All of lore.kernel.org
 help / color / mirror / Atom feed
From: Linus Torvalds <torvalds@linux-foundation.org>
To: Fengguang Wu <fengguang.wu@intel.com>,
	Jeff Kirsher <jeffrey.t.kirsher@intel.com>
Cc: Network Development <netdev@vger.kernel.org>,
	"David S. Miller" <davem@davemloft.net>,
	Linux Kernel Mailing List <linux-kernel@vger.kernel.org>,
	intel-wired-lan@lists.osuosl.org
Subject: Re: [vlan_device_event] BUG: unable to handle kernel paging request at 6b6b6ccf
Date: Wed, 8 Nov 2017 08:20:38 -0800	[thread overview]
Message-ID: <CA+55aFwK7935r325nmR-eQvanVCN3A+v3wEQHsW4NpSeBsybeA@mail.gmail.com> (raw)
In-Reply-To: <20171108094832.qxvkawpw2snpcbvh@wfg-t540p.sh.intel.com>

On Wed, Nov 8, 2017 at 1:48 AM, Fengguang Wu <fengguang.wu@intel.com> wrote:
>
> Now I got the faddr2line output. :)

Thank you, but this also shows that you then compress the output too
much for convenience.

> [  745.719623] BUG: unable to handle kernel paging request at 6b6b6f4f
> [  745.732871] IP: vlan_device_event at net/8021q/vlan.h:60

So this looks more legible than "vlan_device_event+0x7f5/0xa40" (or
whatever), but in fact it's not.

The reason faddr2line is great is because it gives inlining
information, so that you can see exactly which access it is, even if
it's inside some helper inline function (macros still obviously are
going to be problematic).

And you've cut the whole information down, to the point where there is
_less_ information than there used to be.

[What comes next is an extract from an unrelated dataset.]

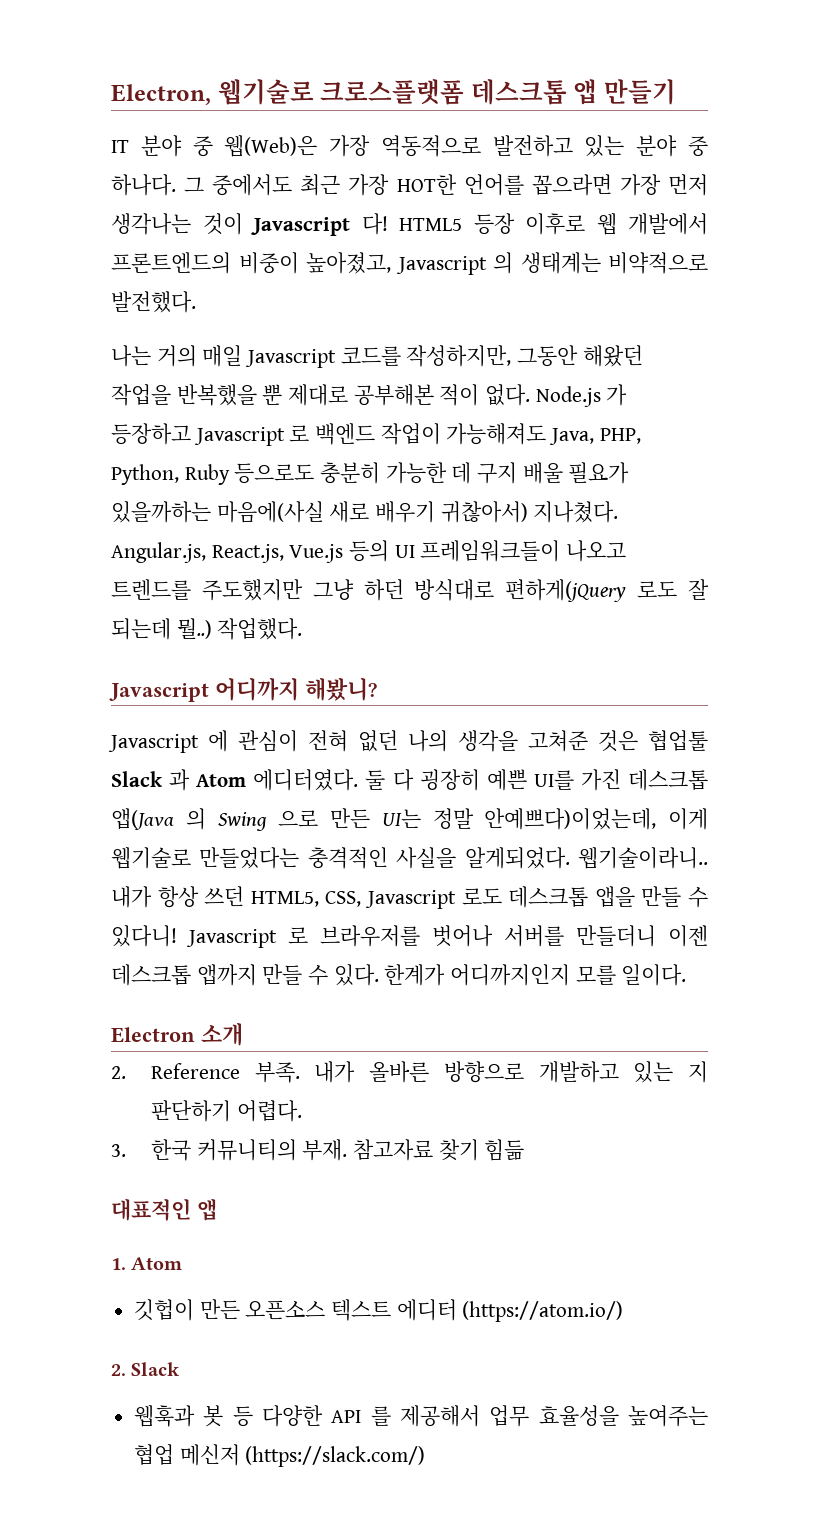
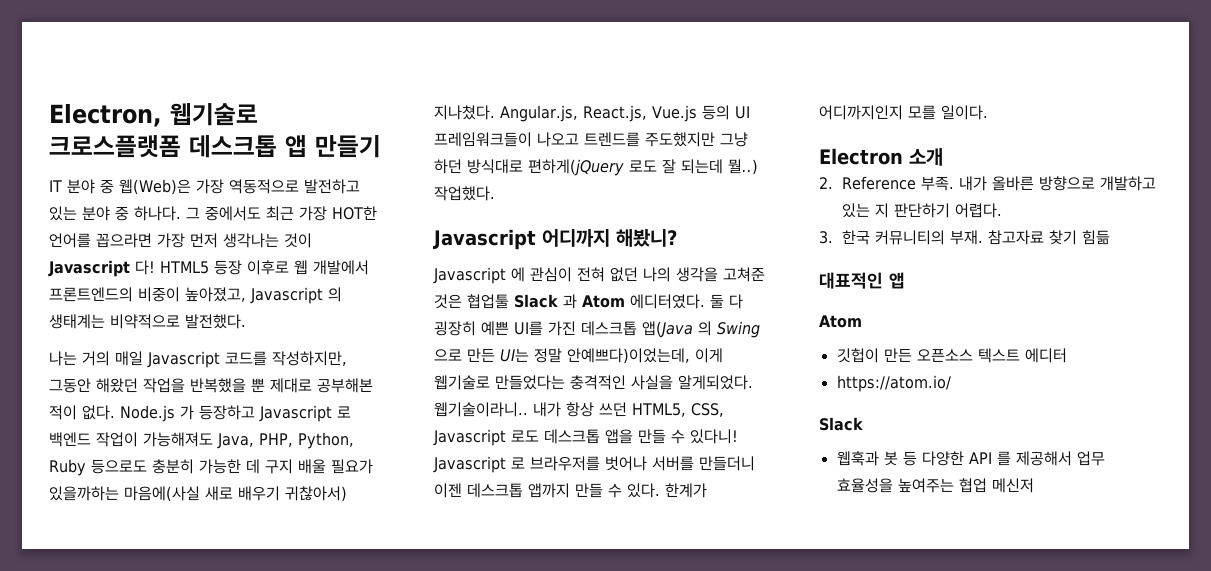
[111,1258,126,1270] 1. -> (905, 280) none
[462,1301,624,1322] [111,1364,126,1376] (https://atom.io/) // 2. -> [836,375,951,392] // https://atom.io/ //
[245,1446,426,1467] (https://slack.com/) -> (1034, 485) none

So the full faddr2line output is actually important, and should look
something like this:

    __schedule+0x315/0x840:
    rq_sched_info_arrive at kernel/sched/stats.h:13
     (inlined by) sched_info_arrive at kernel/sched/stats.h:99
     (inlined by) __sched_info_switch at kernel/sched/stats.h:151
     (inlined by) sched_info_switch at kernel/sched/stats.h:158
     (inlined by) prepare_task_switch at kernel/sched/core.c:2582
     (inlined by) context_switch at kernel/sched/core.c:2755
     (inlined by) __schedule at kernel/sched/core.c:3366

which is admittedly a fairly extreme case, but it shows how involved
things can be.

Note how in my example above the access itself is from a header file
(that inlined rq_sched_info_arrive() function), and I happened to pick
the

                rq->rq_sched_info.pcount++;

line. But Many inline functions are inlined from different points,
often many times in the same top-level function (think of the atomic
helper inlines, for example).

In your case, that net/8021q/vlan.h:60 information is literally not
helping, because it only shows what I could already figure out from
looking at the constants in the disassembly: the code comes from the

        vlan_group_for_each_dev(...) {
                ..

loop setup (it's the inline __vlan_group_get_device() function, and
the constants I could recognize are the VLAN_GROUP_ARRAY_PART_LEN
things.

But exactly like the constants didn't tell me *which* invocation of
that loop it was, your "net/8021q/vlan.h:60" doesn't tell me which one
it is.

There's at least _eight_ different "vlan_group_for_each_dev() {" loops
in vlan_device_event(), and maybe it's not all that meaningful which
of the eight it is in this case, in other cases it's critical.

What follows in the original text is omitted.